Alam Bagaikan Bola Kaca dalam Kehidupan Manusia

10 Desember 2022   20:20 Diperbarui: 10 Desember 2022   20:34 223
+
Laporkan Konten
Laporkan Akun
Kompasiana adalah platform blog. Konten ini menjadi tanggung jawab bloger dan tidak mewakili pandangan redaksi Kompas.

Anak Agung Istri Sintya Prathiwi, Bali,Indonesia

Dalam kehidupan manusia terdapat beberapa jenis bola kaca,salah satunya adalah alam.  Dikutip dari buku Oh Su Hyang yang berjudul Bicara Itu Ada Seninya, dikatakan bahwa hidup ini ibarat lima buah bola yang melayang di udara. Terdapat empat bola kaca dan sebuah bola karet. Empat bola kaca yang dimaksud yaitu keluarga, kesehatan, teman, dan nyawa. Dan satu Bola Karet yang dinamakan pekerjaan. Tidak menutup kemungkinan jika alam merupakan salah satu bagian dari bola kaca dalam kehidupan ini. Mungkin akan muncul dibenak kalian mengapa alam itu dikatakan sebagai bola kaca dalam kehidupan manusia? Hal ini karena alam ibarat bola kaca yang tidak boleh tergores,retak, jatuh maupun sampai pecah. Jika alam itu tergores maupun retak akan meninggalkan parut, yang tidak akan bisa dipakai, dan bahkan mengakibatkan bencana bagi manusia, seperti halnya penebangan pohon secara liar yang merusak ekosistem, yang membuat pasokan oksigen menjadi berkurang.

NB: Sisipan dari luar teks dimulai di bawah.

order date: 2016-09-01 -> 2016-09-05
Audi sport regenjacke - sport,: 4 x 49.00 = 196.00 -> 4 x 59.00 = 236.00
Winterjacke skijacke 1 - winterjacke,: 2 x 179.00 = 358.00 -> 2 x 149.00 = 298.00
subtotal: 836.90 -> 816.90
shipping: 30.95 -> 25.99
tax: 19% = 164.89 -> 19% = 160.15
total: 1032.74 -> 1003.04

Dan yang baru-baru ini terjadi beberapa bencana alam seperti halnya banjir yang menjadi peringatan dari alam untuk para manusia agar menjaga harmonisasi dengan alam, dengan tidak membuang sampah semarangan adalah satu contoh kecil menjaga kelestarian alam sekitar. Dalam menjaga harmonisasi dengan alam masyarakat di Bali memiliki beberapa tradisi unik yang sampai sekarang masih terjaga kelestariannya.

Tradisi unik yang dilakukan masyarakat Bali sampai saat ini masih kental dilakukan pada saat mereka melakukan upacara keagamaan. Setiap enam bulan sekali masyarakat Bali akan melaksanakan perayaan Tumpek Wariga yang jatuh pada Saniscara Kliwon wuku Wariga yang jatuh pada Sabtu, 10 Desember 2022. Tradisi tumpek wariga dilakukan oleh umat hindu setiap enam bulan sekali, ( 210 hari ). Tumpek wariga merupakan salah satu hari suci pemujaan kepada Dewa Sangkara atau Dewa penguasa kesuburan semua pepohonan dan tumbuhan.

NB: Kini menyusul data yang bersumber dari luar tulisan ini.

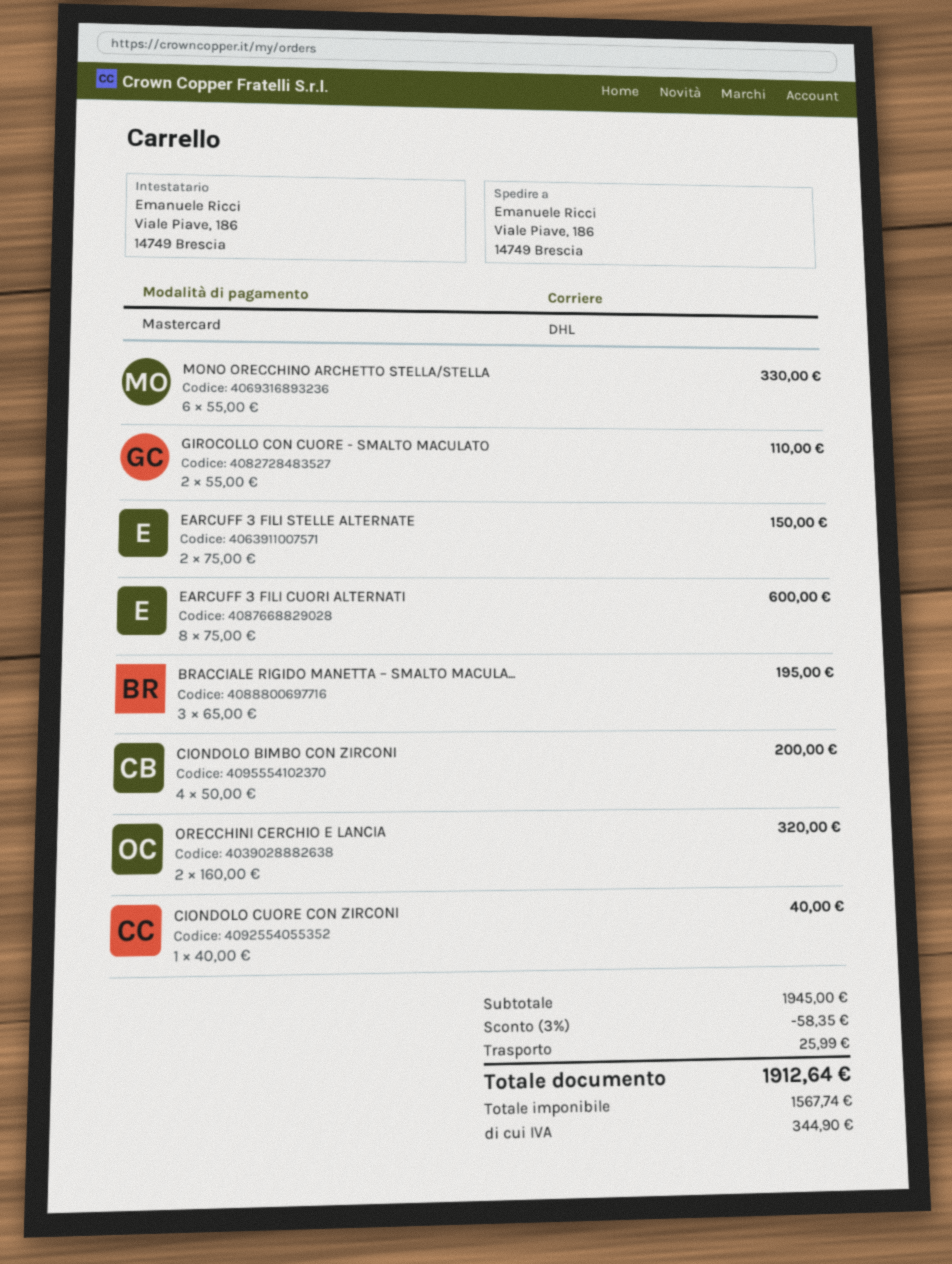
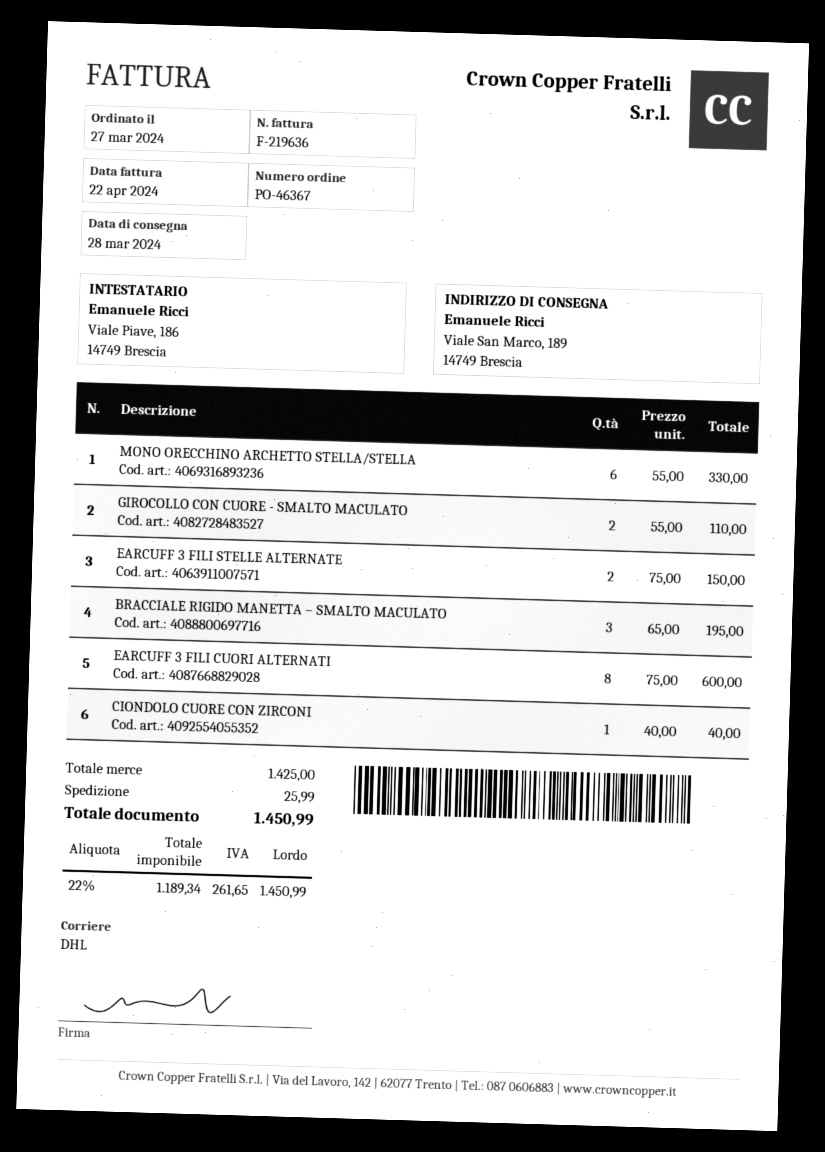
ship to: Viale Piave, 186, 14749 Brescia -> Viale San Marco, 189, 14749 Brescia
CIONDOLO BIMBO CON ZIRCONI: 4 x 50.00 = 200.00 -> none
ORECCHINI CERCHIO E LANCIA: 2 x 160.00 = 320.00 -> none
subtotal: 1945.00 -> 1425.00
discount: 3% = 58.35 -> none
net: 1567.74 -> 1189.34
tax: 344.90 -> 261.65
total: 1912.64 -> 1450.99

Dalam lontar Sundarigama disebutkan sebagai berikut.

“Wariga, saniscara kliwon, ngaran tumpek panuduh, puja kreti ring sang hyang sangkara, apan sira amredyaken sarwa tumuwuh, kayu-kayu kunang”.

Ini artinya pada wuku Wariga, Sabtu Kliwon disebut Tumpek Panguduh, merupakan hari suci pemujaan Sang Hyang Sangkara, karena beliau adalah dewa penguasa kesuburan semua tumbuhan dan pepohonan.

Dalam pelaksanaan tradisi ini terdapat beberapa kaliamat atau lonataran kata-kata yang unik yang menjadi ciri khas tersendiri. Kalimat yang sering diucapkan pada perayaan ini “Dadong-dadong Tiang nak mapangarah, buin selae dina Galungan, Kaki dije? Kaki gelem. Gelem kenken? “ngeed jelih,,ngeed jelih,ngeed jelih”. Itu adalah lantunan kata-kata yang di ucapkan saat prosesi upacara itu berlangsung. Beberapa sesajen juga menjadi salah satu pelengkap dari upacara ini, salah satunya yaitu terdapat jenis ketupat yang bernama Tipat taluh yang sudah tidak asing lagi didengar oleh masyarakat Bali saat prosesi ini berlangsung.

Tradisi Tumpek Wariga merupakan salah satu wujud pelaksanaan dari ajaran Tri Hita Karana, yang salah satunya harmonisasi anatar manusia dengan alam. Dengan pelaksanaan tradisi ini, maka para manusia dapat berterimakasih kepada alam karena telah memberikan kehidupan. Saat hubungan antara manusia dengan alam ini tidak harmonis, maka akan terjadi beberapa hal yang buruk. 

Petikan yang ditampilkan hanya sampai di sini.